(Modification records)
....................

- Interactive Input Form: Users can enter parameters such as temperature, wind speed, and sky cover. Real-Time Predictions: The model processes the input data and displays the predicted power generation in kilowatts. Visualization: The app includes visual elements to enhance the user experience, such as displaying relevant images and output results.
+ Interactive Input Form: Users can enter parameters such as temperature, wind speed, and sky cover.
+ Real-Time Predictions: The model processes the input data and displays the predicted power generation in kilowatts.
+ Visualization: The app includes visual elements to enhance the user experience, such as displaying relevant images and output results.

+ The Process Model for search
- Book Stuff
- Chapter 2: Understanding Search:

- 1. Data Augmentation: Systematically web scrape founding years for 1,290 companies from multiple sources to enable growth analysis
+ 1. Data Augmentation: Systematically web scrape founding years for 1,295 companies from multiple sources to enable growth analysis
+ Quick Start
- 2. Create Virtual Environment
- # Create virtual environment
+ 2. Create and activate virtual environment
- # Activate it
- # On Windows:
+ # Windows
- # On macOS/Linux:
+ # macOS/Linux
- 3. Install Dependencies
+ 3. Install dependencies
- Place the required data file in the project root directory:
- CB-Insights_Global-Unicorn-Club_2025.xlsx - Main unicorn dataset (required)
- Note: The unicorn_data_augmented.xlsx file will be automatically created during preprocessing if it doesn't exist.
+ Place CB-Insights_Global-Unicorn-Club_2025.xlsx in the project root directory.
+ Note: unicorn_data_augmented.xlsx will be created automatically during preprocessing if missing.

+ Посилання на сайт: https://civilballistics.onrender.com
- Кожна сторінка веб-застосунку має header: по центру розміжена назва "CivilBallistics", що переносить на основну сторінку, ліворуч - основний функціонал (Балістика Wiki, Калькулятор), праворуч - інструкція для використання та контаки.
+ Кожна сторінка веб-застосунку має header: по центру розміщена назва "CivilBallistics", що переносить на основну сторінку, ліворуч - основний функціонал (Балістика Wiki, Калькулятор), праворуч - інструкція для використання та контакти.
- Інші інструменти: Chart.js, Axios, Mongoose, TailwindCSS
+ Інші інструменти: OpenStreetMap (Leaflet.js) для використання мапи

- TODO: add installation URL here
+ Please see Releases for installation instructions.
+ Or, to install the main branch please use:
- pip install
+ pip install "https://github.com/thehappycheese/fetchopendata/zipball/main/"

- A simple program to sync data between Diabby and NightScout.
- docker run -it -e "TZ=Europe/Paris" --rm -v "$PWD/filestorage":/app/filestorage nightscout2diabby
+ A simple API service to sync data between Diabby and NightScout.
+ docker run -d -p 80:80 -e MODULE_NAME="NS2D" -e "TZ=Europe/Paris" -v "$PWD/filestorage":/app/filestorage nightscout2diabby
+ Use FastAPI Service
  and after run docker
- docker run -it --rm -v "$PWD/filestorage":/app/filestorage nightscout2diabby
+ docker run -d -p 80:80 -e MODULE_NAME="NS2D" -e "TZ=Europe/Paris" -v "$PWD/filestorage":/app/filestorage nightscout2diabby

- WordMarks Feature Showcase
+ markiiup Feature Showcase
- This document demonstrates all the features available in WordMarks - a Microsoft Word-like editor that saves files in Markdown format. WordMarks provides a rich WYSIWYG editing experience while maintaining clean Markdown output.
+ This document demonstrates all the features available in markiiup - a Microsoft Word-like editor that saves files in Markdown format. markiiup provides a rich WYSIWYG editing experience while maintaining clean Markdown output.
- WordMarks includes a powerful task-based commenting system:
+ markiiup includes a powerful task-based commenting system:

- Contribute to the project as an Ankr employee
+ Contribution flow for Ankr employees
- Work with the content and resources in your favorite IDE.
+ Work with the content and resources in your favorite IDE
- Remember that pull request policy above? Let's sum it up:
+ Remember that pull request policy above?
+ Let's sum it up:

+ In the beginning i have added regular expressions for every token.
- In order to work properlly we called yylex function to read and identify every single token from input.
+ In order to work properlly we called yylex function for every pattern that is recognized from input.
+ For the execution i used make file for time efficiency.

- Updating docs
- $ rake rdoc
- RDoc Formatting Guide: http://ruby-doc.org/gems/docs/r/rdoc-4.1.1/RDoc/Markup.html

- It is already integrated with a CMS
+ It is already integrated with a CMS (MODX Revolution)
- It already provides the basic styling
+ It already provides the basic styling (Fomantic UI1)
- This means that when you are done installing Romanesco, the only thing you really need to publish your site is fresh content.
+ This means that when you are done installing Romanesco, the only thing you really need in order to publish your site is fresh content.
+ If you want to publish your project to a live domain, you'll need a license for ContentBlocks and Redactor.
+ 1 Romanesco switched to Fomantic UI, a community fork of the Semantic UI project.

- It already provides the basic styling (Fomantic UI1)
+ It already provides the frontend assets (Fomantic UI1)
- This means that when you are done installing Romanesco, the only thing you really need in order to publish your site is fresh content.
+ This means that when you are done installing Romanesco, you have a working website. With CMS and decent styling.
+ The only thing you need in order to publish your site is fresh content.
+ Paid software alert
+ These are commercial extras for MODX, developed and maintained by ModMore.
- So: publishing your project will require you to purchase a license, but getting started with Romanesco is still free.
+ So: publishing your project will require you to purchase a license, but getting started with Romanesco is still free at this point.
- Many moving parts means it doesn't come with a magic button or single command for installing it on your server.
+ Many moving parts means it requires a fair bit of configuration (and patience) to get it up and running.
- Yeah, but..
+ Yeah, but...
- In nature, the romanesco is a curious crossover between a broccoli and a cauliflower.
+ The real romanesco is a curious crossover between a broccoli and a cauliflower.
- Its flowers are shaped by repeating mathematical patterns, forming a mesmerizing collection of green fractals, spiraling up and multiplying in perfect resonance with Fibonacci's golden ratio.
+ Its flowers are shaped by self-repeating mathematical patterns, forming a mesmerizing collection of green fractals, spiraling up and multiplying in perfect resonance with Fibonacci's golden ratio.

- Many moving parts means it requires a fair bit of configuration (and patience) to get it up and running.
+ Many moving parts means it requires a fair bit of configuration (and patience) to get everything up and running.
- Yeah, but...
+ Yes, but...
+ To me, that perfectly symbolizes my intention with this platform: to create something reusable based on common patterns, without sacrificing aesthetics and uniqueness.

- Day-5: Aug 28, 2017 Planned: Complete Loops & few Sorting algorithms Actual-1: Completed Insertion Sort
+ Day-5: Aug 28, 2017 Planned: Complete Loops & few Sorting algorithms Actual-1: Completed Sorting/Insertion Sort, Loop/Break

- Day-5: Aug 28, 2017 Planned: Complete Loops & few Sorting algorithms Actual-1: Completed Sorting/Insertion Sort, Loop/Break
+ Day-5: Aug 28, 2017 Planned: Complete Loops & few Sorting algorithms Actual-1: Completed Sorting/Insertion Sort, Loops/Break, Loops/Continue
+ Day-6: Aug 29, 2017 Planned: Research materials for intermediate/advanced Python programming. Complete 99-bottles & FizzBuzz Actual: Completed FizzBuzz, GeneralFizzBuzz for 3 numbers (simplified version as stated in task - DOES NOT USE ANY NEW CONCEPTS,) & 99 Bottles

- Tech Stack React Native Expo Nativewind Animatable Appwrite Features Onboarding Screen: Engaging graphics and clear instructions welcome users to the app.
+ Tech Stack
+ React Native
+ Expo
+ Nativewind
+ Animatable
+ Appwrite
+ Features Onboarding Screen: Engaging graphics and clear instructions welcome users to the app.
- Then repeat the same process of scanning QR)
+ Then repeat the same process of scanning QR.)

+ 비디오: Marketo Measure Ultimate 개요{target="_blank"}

....................

[Task goal]: Working from the entries above, return all lines that contain "started".

[Reply]:
- So: publishing your project will require you to purchase a license, but getting started with Romanesco is still free.
+ So: publishing your project will require you to purchase a license, but getting started with Romanesco is still free at this point.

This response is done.